Michael J. Morgan

Helping mix engineers build sustainable careers.

"Working with Michael has been the best investment I've ever made in my mixing career. Better than any piece of equipment or any tutorial."

Alex Krispin
Mixing Engineer, Miami, FL

← Back to Blog

Denis Kosiak on Proximity, Consistency, and the Record Plant Years

Denis Kosiak on Proximity, Consistency, and the Record Plant Years

Denis Kosiak is a Grammy-nominated producer, mixer, and recording engineer based in Los Angeles, best known for his years as Khalid's right-hand engineer. Together they worked on Suncity, Free Spirit, Scenic Drive, and nearly 200 collaborations; his work on "Talk" earned a Record of the Year nomination, and he's credited on Justin Bieber's Album of the Year-nominated Justice and co-produced "Silver Platter" on the Grammy-winning Barbie The Album. What makes Denis's story worth studying isn't the credits — it's how it started. He walked in the door at Record Plant without connections, worked his way up through the engineering ranks, met Khalid there as a staff engineer, and turned that into one of the most significant artist-engineer partnerships in modern pop. He also runs a mobile studio setup that follows artists on the road — hotel rooms, tour buses, dressing rooms — with a workflow built for adaptability over perfection. I was excited to sit down with him to talk about proximity, consistency, pricing, travel, and what it actually takes to be the person who gets the call.
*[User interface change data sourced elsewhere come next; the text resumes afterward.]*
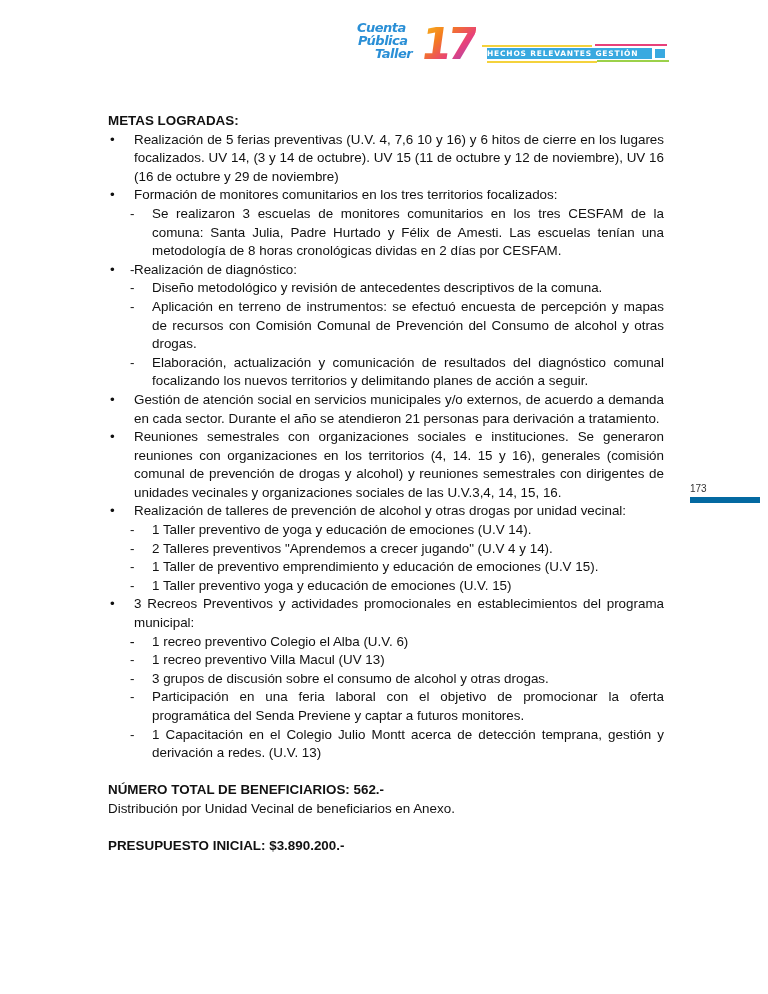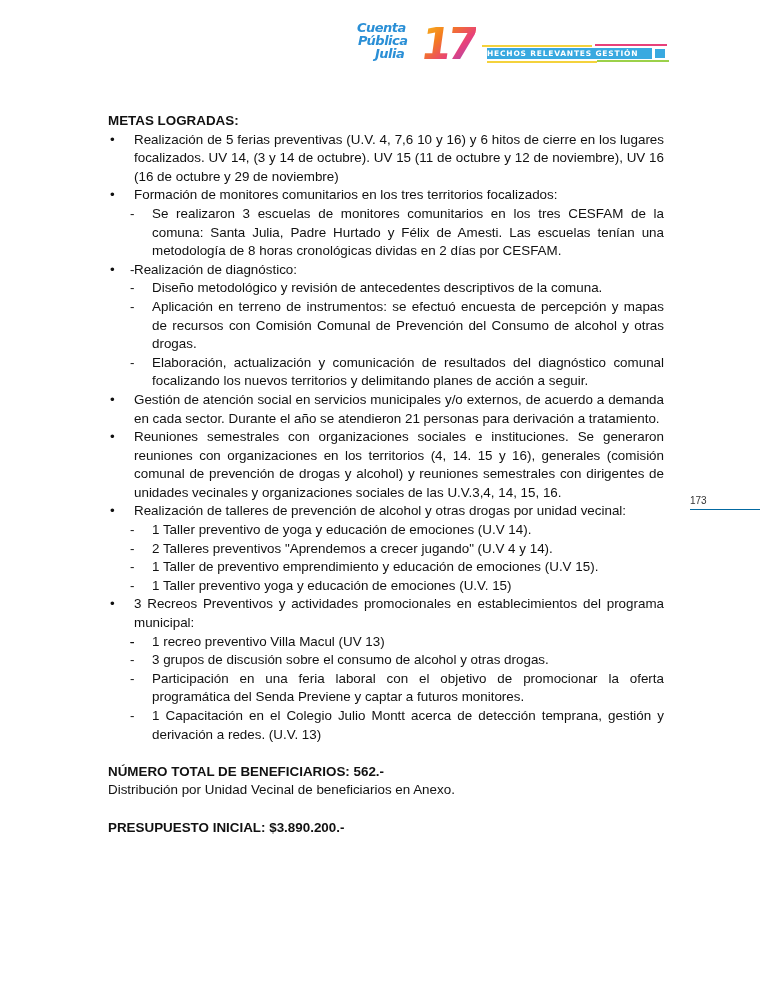--- a/index.html
+++ b/index.html
@@ -26,32 +26,32 @@
   .banner .stripe-bot2 { position:absolute; left:120px; top:17px; width:72px; height:2px; background:#9bd14a; }
 
   .content { position:absolute; left:108px; top:89px; width:556px;
              font-family:"Liberation Sans", sans-serif; font-size:13.4px; line-height:18.6px;margin-top:23px; }
   .heading { font-weight:bold; margin:0; }
   .bl { position:relative; padding-left:26px; text-align:justify; }
   .bl .mark { position:absolute; left:2px; top:0; }
   .dl { position:relative; padding-left:44px; text-align:justify; }
   .dl .mark { position:absolute; left:22px; top:0; }
   .gap { height:18.6px; }
-  .page-num { position:absolute; left:690px; top:495px; width:70px; font-size:10px; color:#333;
-              border-bottom:1px solid #0369a1; padding-bottom:3px; font-family:"Liberation Sans", sans-serif; }
+  .page-num { position:absolute; left:690px; top:483px; width:70px; font-size:10px; color:#333;
+              border-bottom:6px solid #0369a1; padding-bottom:3px; font-family:"Liberation Sans", sans-serif; }
 </style>
 </head>
 <body>
 
 <div class="header">
   <div class="logo">
     <div class="logo-text">
       <div>Cuenta</div>
       <div>Pública</div>
-      <div>Julia</div>
+      <div>Taller</div>
     </div>
     <div class="logo-num">17</div>
   </div>
   <div class="banner">
     <div class="stripe-top"></div>
     <div class="stripe-top2"></div>
     <div class="bar"></div>
     <div class="bar-end"></div>
     <div class="label">HECHOS RELEVANTES GESTIÓN 2017</div>
     <div class="stripe-bot"></div>
@@ -74,21 +74,21 @@
       <div class="dl"><span class="mark">-</span><span>Elaboración, actualización y comunicación de resultados del diagnóstico comunal focalizando los nuevos territorios y delimitando planes de acción a seguir.</span></div>
       <div class="bl"><span class="mark">•</span><span>Gestión de atención social en servicios municipales y/o externos, de acuerdo a demanda en cada sector. Durante el año se atendieron 21 personas para derivación a tratamiento.</span></div>
       <div class="bl"><span class="mark">•</span><span>Reuniones semestrales con organizaciones sociales e instituciones. Se generaron reuniones con organizaciones en los territorios (4, 14. 15 y 16), generales (comisión comunal de prevención de drogas y alcohol) y reuniones semestrales con dirigentes de unidades vecinales y organizaciones sociales de las U.V.3,4, 14, 15, 16.</span></div>
       <div class="bl"><span class="mark">•</span><span>Realización de talleres de prevención de alcohol y otras drogas por unidad vecinal:</span></div>
       <div class="dl"><span class="mark">-</span><span>1 Taller preventivo de yoga y educación de emociones (U.V 14).</span></div>
       <div class="dl"><span class="mark">-</span><span>2 Talleres preventivos "Aprendemos a crecer jugando" (U.V 4 y 14).</span></div>
       <div class="dl"><span class="mark">-</span><span>1 Taller de preventivo emprendimiento y educación de emociones (U.V 15).</span></div>
       <div class="dl"><span class="mark">-</span><span>1 Taller preventivo yoga y educación de emociones (U.V. 15)</span></div>
       <div class="bl"><span class="mark">•</span><span>3 Recreos Preventivos y actividades promocionales en establecimientos del programa municipal:</span></div>
       <div class="dl"><span class="mark">-</span></div>
-      <div class="dl"><span class="mark">-</span></div>
+      <div class="dl"><span class="mark">-</span><span>1 recreo preventivo Colegio el Alba (U.V. 6)</span></div>
       <div class="dl"><span class="mark">-</span><span>1 recreo preventivo Villa Macul (UV 13)</span></div>
       <div class="dl"><span class="mark">-</span><span>3 grupos de discusión sobre el consumo de alcohol y otras drogas.</span></div>
       <div class="dl"><span class="mark">-</span><span>Participación en una feria laboral con el objetivo de promocionar la oferta programática del Senda Previene y captar a futuros monitores.</span></div>
       <div class="dl"><span class="mark">-</span><span>1 Capacitación en el Colegio Julio Montt acerca de detección temprana, gestión y derivación a redes. (U.V. 13)</span></div>
     </div>
   <div class="gap"></div>
   <div class="heading">NÚMERO TOTAL DE BENEFICIARIOS: 562.-</div>
   <div>Distribución por Unidad Vecinal de beneficiarios en Anexo.</div>
   <div class="gap"></div>
   <div class="heading">PRESUPUESTO INICIAL: $3.890.200.-</div>

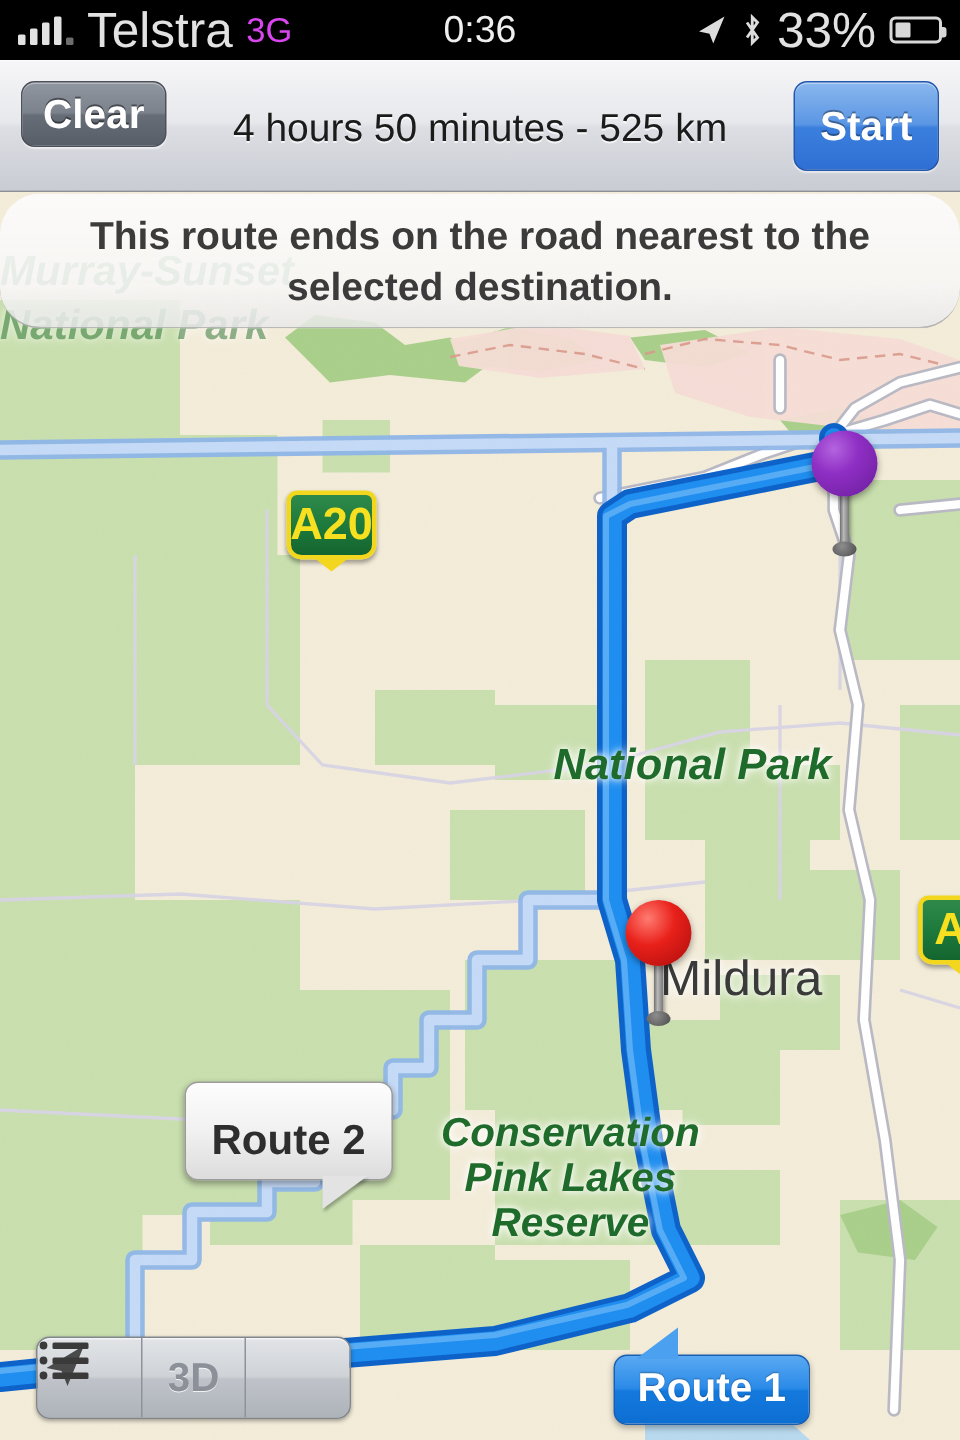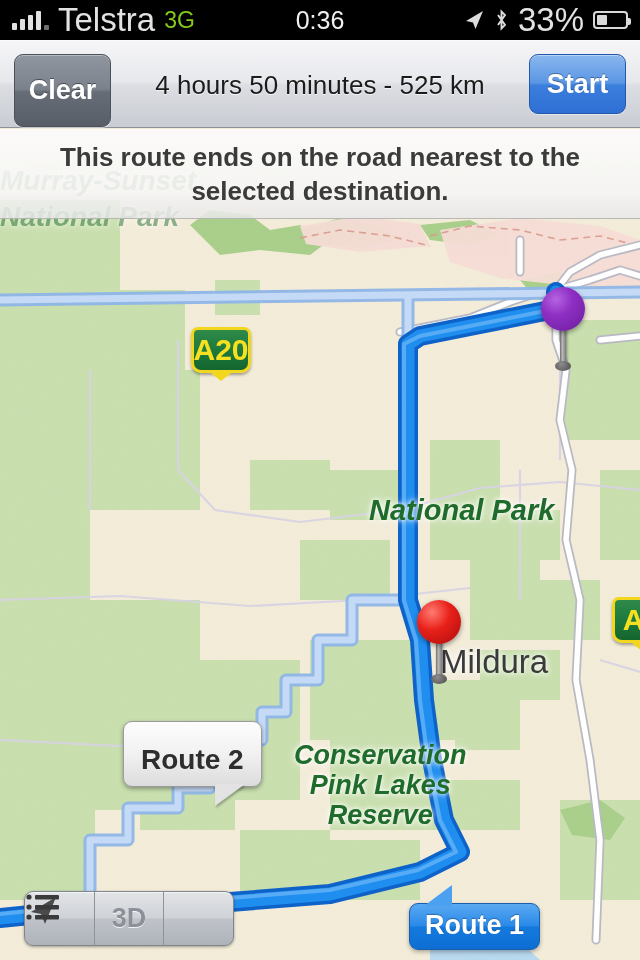--- a/index.html
+++ b/index.html
@@ -13,21 +13,21 @@
   
   #status-bar{
     position:absolute; left:0; top:0; width:640px; height:40px;
     background:#000; color:#d8d8d8; z-index:60;
   }
   .sb-left{ position:absolute; left:12px; top:0; height:40px; display:flex; align-items:center; gap:9px; }
   .sb-center{ position:absolute; left:0; top:0; width:640px; height:40px;
               display:flex; align-items:center; justify-content:center; }
   .sb-right{ position:absolute; right:12px; top:0; height:40px; display:flex; align-items:center; gap:9px; }
   .sb-text{ font-size:33px; color:#e2e2e2; letter-spacing:0px; }
-  .sb-text.small{ font-size:23px; color:#84cc16; }
+  .sb-text.small{ font-size:23px; color:#d946ef; }
   .sb-time{ font-size:25px; color:#efefef; font-weight:500; }
   .bars{ display:flex; align-items:flex-end; gap:3px; height:19px; }
   .bars i{ display:block; width:5px; background:#e2e2e2; border-radius:1px; }
   .bars i:nth-child(1){ height:7px; }
   .bars i:nth-child(2){ height:11px; }
   .bars i:nth-child(3){ height:15px; }
   .bars i:nth-child(4){ height:19px; }
   .bars i:nth-child(5){ height:5px; background:#6d6d6d; }
   .batt{ position:relative; width:35px; height:18px; border:2px solid #d8d8d8;
          border-radius:4px; display:flex; align-items:center; }
@@ -41,21 +41,21 @@
   #map svg{ position:absolute; left:0; top:0; }
 
   
   #toolbar{
     position:absolute; left:0; top:40px; width:640px; height:88px; z-index:40;
     background:linear-gradient(to bottom,#f6f6f8 0%,#e7e8ec 48%,#dcdee3 52%,#c9ccd3 100%);
     border-bottom:1px solid #8d9099;
     box-shadow:0 1px 0 rgba(255,255,255,.5) inset;
   }
   #clear-button{
-    position:absolute; left:14px; top:14px; width:97px; height:73px;
+    position:absolute; left:14px; top:14px; width:97px; height:44px;
     border-radius:9px; border:1px solid #4c5058;
     background:linear-gradient(to bottom,#9096a0 0%,#7c828c 48%,#676d77 52%,#585e68 100%);
     color:#fff; font-size:27px; font-weight:bold; display:flex;
     align-items:center; justify-content:center;
     text-shadow:0 -1px 0 rgba(0,0,0,.45);
     box-shadow:0 1px 1px rgba(255,255,255,.55), 0 1px 0 rgba(255,255,255,.35) inset;
   }
   #start-button{
     position:absolute; right:14px; top:14px; width:97px; height:60px;
     border-radius:9px; border:1px solid #2258ac;
@@ -74,36 +74,37 @@
   #route-detail{ font-size:26px; color:#1b1b1b;
                  text-shadow:0 1px 0 rgba(255,255,255,.7); white-space:nowrap; }
 
   
   #banner{
     position:absolute; left:0; top:129px; width:640px; height:90px; z-index:35;
     background:linear-gradient(to bottom,rgba(252,252,252,.90) 0%,rgba(246,246,246,.86) 70%,rgba(232,232,232,.86) 100%);
     border-bottom:1px solid rgba(130,130,130,.55);
     display:flex; flex-direction:column; align-items:center; justify-content:center;
     padding:0 26px;
+    border-radius:27px;
   }
   #banner span{ display:block; font-size:26px; font-weight:bold; color:#3b3b3b;
                 text-align:center; line-height:34px; }
 
   
   .map-label{ position:absolute; font-style:italic; font-weight:bold;
               color:#1f6b2b; white-space:nowrap; z-index:6;
               text-shadow:0 0 4px rgba(255,255,255,.95), 0 0 8px rgba(255,255,255,.85); }
   #label-murray-sunset{ left:0px; top:163px; font-size:28px; line-height:36px;
                         color:#2b7336; z-index:30; opacity:.5; }
   #label-national-park{ left:369px; top:454px; font-size:29px; }
   #label-pink-lakes{ left:294px; top:700px; font-size:27px; line-height:30px; text-align:center; }
 
   #label-mildura{ position:absolute; left:440px; top:593px; font-size:33px;
                   color:#3a3a3a; z-index:8; white-space:nowrap;
-                  text-shadow:0 0 5px rgba(255,255,255,.9), 0 0 9px rgba(255,255,255,.8);margin-top:10px; }
+                  text-shadow:0 0 5px rgba(255,255,255,.9), 0 0 9px rgba(255,255,255,.8); }
 
   
   .shield{
     position:absolute; z-index:9; width:60px; height:46px;
     background:linear-gradient(to bottom,#2f8a4a 0%,#1d7a3c 50%,#14652f 100%);
     border:3px solid #f2d71e; border-radius:7px 7px 10px 10px;
     color:#f7e01f; font-size:30px; font-weight:bold;
     display:flex; align-items:center; justify-content:center;
     box-shadow:0 2px 3px rgba(0,0,0,.35);
   }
When did you stop thinking of yourself as just an engineer and start seeing yourself as someone running a business?

When I was in high school, I couldn't get a job anywhere to save my life. It was 2008/2009 financial crisis, so all of the adults had the lame part time jobs. Instead of getting a job I eventually just found enough goofy young kids to make rap music with for $20 an hour, which was nearly 3x the hourly rate at the time. I worked less, controlled my own schedule and clients, and got to do work that I enjoyed. I haven't stopped since.

You've described Record Plant as "cut-throat" with intense hours. What was the skill you built in that environment that had nothing to do with audio?

It's hard to say which skill in particular, it was mostly a personality rebuilding experience with a tinge of trauma. I don't think I was the right person going into that environment. I did a lot of work on myself since I was failing at lot of interpersonal relationships, getting nervous in performance positions, and also failing miserably when it came to taking accountability and fixing problems. I had to learn a lot of that the hard way, but I'd like to think I do better at it these days after being put in a group position amongst peers. Everything else was a byproduct of getting through that place. I loved that building and the people that were there dearly.

A lot of engineers are still in the "sleeping on couches to catch opportunities" phase. What separates the people who graduate from that phase from the people who get stuck in it?

I still believe a lot of things have to click with making your own luck. It's not manifesting, but rather putting yourself in a position to receive opportunity and upside. People who are still fuckin around or never figured it out often have a harder time with themselves than they do the business itself. When you're young you want quick results and almost feel entitled. Something that really separates people who have a chapter of meaningful success is learning professional business practices aka if you say you're going to do something, do it, and do it fast and good.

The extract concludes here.